● Task statement
Check each line of the entries for "align" and report the ones that have it.

━━ Dataset entries ━━

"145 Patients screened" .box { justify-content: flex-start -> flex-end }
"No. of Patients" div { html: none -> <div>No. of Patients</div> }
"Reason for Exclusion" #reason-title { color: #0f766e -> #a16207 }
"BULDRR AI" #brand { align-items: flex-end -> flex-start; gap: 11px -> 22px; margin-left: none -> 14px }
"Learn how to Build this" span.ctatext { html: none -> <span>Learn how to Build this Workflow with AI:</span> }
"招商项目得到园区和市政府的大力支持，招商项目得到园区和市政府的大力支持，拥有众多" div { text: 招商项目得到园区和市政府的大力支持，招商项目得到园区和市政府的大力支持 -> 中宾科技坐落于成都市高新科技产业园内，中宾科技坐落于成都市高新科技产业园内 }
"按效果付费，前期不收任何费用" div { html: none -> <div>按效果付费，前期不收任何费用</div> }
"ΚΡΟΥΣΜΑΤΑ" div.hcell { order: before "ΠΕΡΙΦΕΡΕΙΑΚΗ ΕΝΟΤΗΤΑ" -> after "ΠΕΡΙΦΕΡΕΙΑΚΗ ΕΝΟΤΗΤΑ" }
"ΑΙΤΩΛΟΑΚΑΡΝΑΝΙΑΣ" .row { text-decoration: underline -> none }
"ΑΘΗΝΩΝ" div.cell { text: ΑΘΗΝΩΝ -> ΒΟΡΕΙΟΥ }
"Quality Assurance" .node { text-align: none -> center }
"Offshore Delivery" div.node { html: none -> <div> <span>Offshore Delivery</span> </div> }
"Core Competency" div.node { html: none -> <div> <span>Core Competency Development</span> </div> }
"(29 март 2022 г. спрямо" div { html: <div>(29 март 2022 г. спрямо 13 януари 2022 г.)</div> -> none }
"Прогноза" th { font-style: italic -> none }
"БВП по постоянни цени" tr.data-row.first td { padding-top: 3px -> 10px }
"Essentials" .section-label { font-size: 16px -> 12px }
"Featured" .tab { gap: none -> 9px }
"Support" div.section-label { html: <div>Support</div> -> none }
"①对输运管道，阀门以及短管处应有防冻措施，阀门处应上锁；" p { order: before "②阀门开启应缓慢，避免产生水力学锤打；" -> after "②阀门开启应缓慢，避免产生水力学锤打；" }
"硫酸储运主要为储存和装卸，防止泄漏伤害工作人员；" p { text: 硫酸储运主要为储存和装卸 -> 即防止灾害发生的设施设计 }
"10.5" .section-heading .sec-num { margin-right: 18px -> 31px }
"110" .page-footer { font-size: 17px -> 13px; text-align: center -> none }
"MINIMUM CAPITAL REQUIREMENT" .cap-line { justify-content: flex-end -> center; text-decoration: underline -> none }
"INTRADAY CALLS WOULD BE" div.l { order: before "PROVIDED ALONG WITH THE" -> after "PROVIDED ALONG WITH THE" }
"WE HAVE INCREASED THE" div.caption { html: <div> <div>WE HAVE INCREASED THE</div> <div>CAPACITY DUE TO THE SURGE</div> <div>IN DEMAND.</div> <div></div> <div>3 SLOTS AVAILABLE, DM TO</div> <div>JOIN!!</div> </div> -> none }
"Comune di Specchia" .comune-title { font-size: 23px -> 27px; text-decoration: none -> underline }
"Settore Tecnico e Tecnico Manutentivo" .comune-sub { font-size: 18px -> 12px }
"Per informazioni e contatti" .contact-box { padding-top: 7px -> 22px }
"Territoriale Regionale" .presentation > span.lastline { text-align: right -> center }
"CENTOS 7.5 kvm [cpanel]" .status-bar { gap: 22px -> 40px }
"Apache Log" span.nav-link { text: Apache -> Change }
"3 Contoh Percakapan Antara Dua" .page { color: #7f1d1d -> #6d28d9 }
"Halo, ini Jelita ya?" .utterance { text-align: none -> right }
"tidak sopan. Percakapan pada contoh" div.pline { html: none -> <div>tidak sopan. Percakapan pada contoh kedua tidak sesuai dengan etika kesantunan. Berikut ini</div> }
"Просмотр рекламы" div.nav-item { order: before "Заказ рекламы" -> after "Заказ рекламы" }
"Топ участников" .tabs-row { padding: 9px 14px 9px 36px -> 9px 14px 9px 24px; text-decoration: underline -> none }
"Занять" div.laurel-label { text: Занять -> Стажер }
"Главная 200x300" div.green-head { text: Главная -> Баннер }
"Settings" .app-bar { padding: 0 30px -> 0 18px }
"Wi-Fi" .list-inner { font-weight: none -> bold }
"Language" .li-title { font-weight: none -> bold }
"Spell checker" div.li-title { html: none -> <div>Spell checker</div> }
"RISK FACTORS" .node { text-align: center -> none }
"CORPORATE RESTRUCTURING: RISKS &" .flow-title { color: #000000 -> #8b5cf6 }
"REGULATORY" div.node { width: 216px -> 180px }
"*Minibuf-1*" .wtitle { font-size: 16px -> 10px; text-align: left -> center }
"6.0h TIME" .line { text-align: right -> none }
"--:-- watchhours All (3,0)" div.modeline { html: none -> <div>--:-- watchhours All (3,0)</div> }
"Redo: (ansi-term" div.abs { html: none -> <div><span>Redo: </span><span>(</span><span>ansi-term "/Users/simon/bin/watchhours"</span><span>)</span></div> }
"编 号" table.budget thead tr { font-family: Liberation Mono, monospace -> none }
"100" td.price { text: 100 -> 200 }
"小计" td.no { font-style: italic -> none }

━━━

● Response to this exercise
"BULDRR AI" #brand { align-items: flex-end -> flex-start; gap: 11px -> 22px; margin-left: none -> 14px }
"Quality Assurance" .node { text-align: none -> center }
"110" .page-footer { font-size: 17px -> 13px; text-align: center -> none }
"Territoriale Regionale" .presentation > span.lastline { text-align: right -> center }
"Halo, ini Jelita ya?" .utterance { text-align: none -> right }
"RISK FACTORS" .node { text-align: center -> none }
"*Minibuf-1*" .wtitle { font-size: 16px -> 10px; text-align: left -> center }
"6.0h TIME" .line { text-align: right -> none }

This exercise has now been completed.